Problem details: Once you reach the line containing "RAB Exion 38 M-L Rugzak Groen: none -> 5", write out that line and every remaining line of the records exactly.

Detected change data
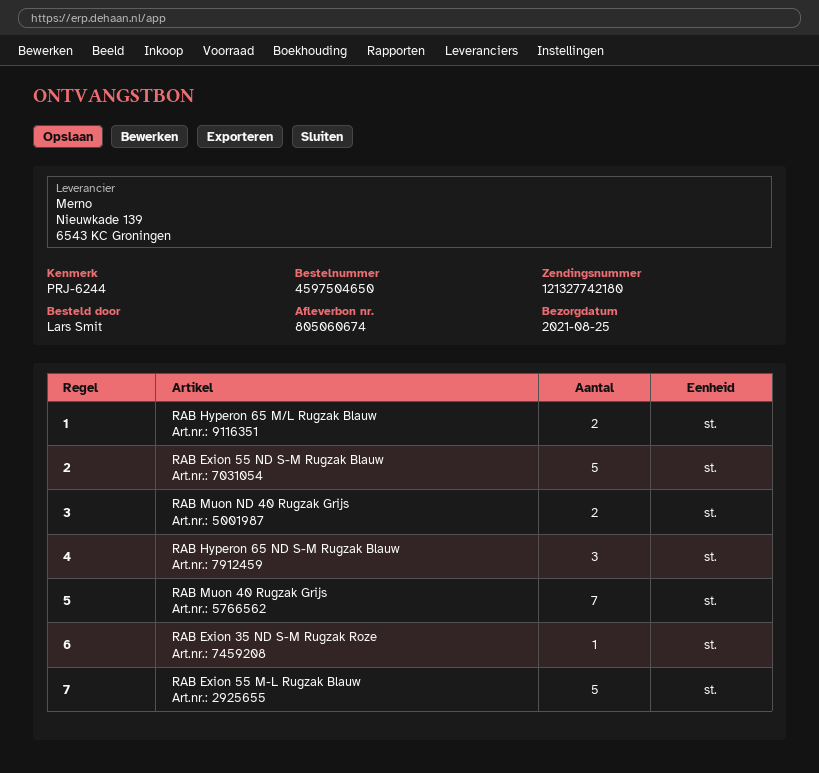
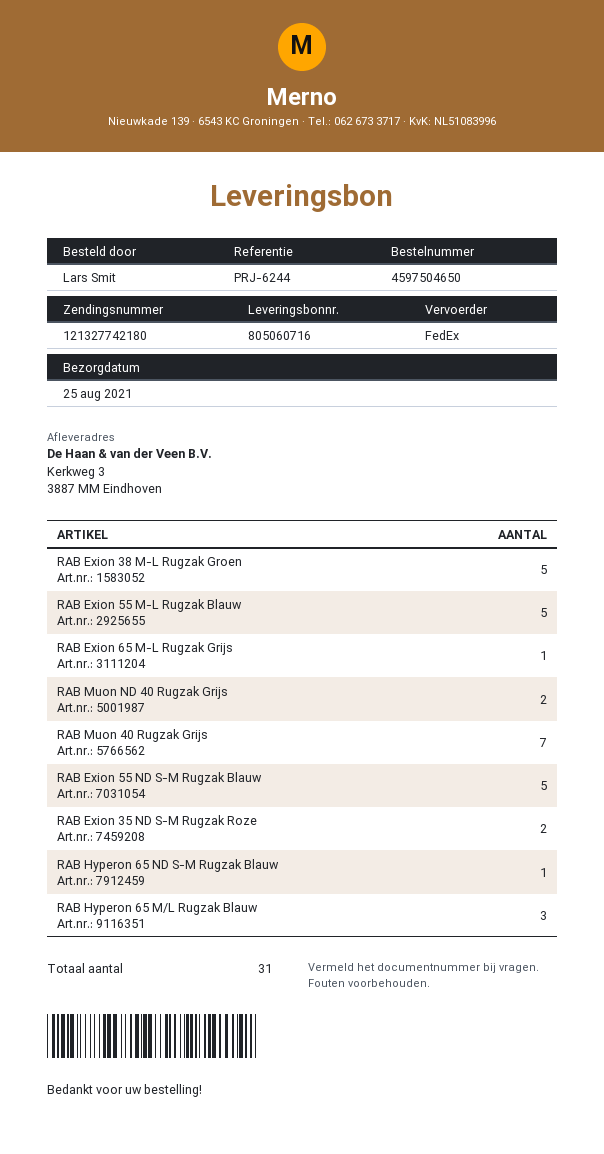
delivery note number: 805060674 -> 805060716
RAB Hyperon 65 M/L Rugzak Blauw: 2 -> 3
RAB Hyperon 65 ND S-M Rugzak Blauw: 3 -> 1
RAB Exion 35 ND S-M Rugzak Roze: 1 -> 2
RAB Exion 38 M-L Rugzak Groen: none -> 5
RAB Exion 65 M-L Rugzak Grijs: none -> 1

Finished exercise:
RAB Exion 38 M-L Rugzak Groen: none -> 5
RAB Exion 65 M-L Rugzak Grijs: none -> 1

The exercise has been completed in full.